╭─ Task input
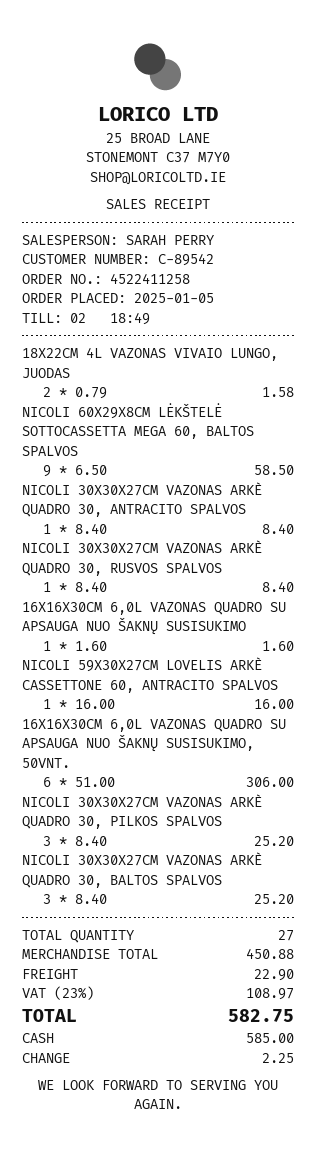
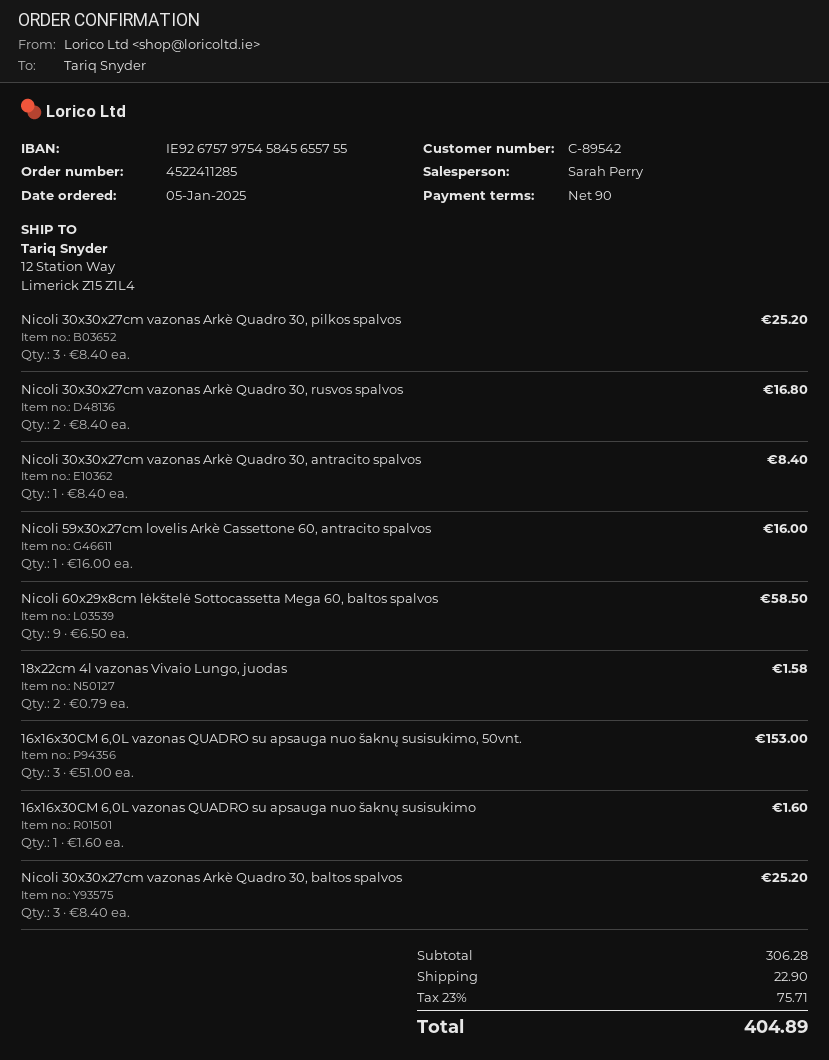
order number: 4522411258 -> 4522411285
NICOLI 30X30X27CM VAZONAS ARKÈ QUADRO 30, RUSVOS SPALVOS: 1 x 8.40 = 8.40 -> 2 x 8.40 = 16.80
16X16X30CM 6,0L VAZONAS QUADRO SU APSAUGA NUO ŠAKNŲ SUSISUKIMO, 50VNT.: 6 x 51.00 = 306.00 -> 3 x 51.00 = 153.00
subtotal: 450.88 -> 306.28
tax: 23% = 108.97 -> 23% = 75.71
total: 582.75 -> 404.89

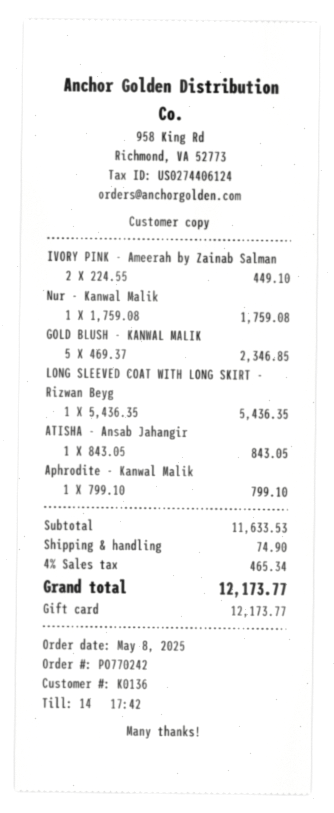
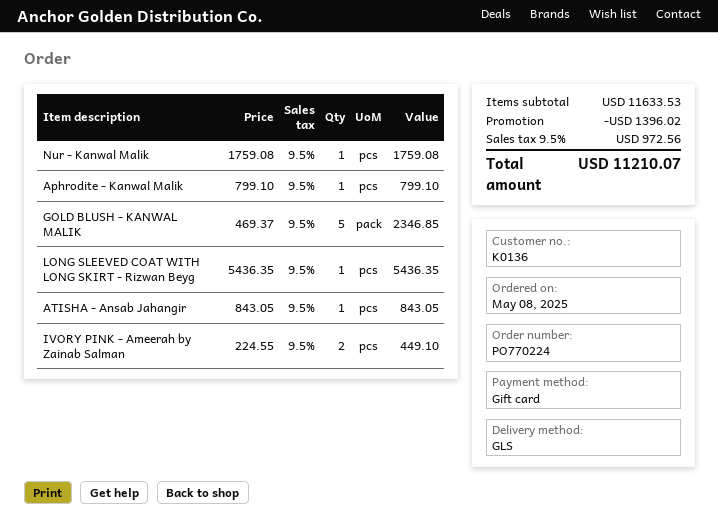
order number: PO770242 -> PO770224
discount: none -> 1396.02
shipping: 74.90 -> none
tax: 4% = 465.34 -> 9.5% = 972.56
total: 12173.77 -> 11210.07

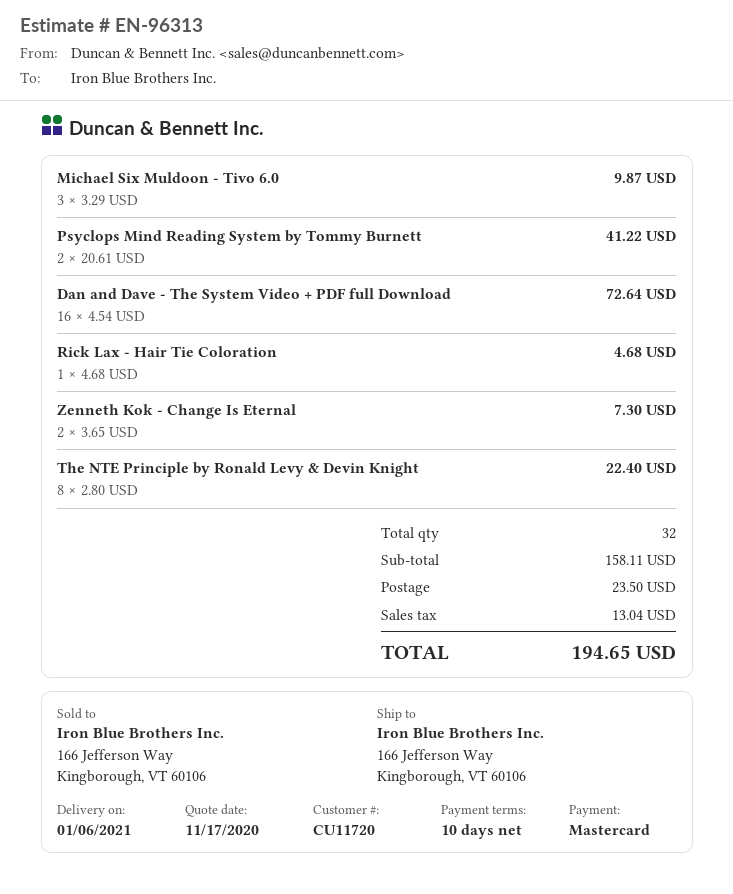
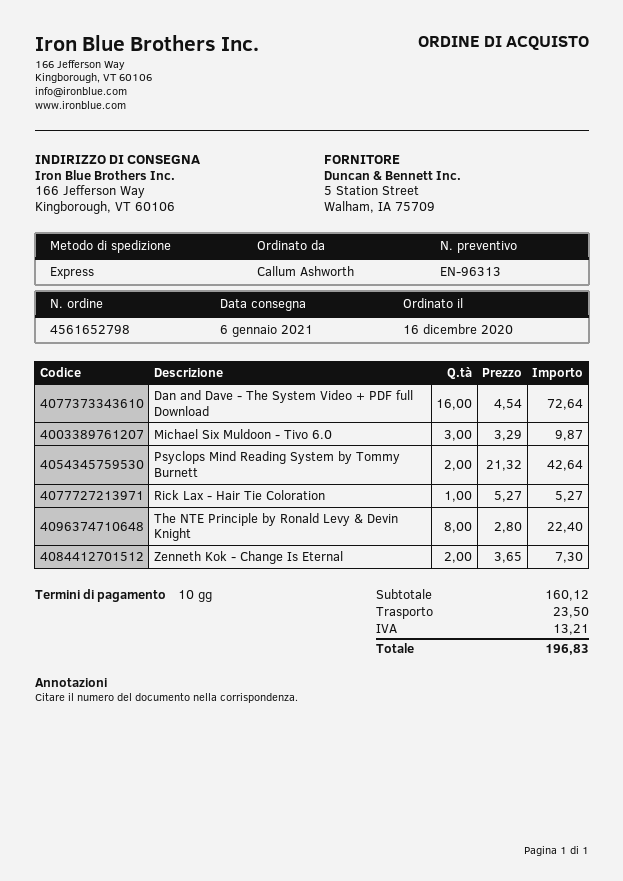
Psyclops Mind Reading System by Tommy Burnett: 2 x 20.61 = 41.22 -> 2 x 21.32 = 42.64
Rick Lax - Hair Tie Coloration: 1 x 4.68 = 4.68 -> 1 x 5.27 = 5.27
subtotal: 158.11 -> 160.12
tax: 13.04 -> 13.21
total: 194.65 -> 196.83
╰─
● **Task to carry out**
No pictures belong in the answer. It must repeat exactly the lines from the line with "tax: 4% = 465.34 -> 9.5% = 972.56" through the final line of the records.

● **Solution for this task**
tax: 4% = 465.34 -> 9.5% = 972.56
total: 12173.77 -> 11210.07

Psyclops Mind Reading System by Tommy Burnett: 2 x 20.61 = 41.22 -> 2 x 21.32 = 42.64
Rick Lax - Hair Tie Coloration: 1 x 4.68 = 4.68 -> 1 x 5.27 = 5.27
subtotal: 158.11 -> 160.12
tax: 13.04 -> 13.21
total: 194.65 -> 196.83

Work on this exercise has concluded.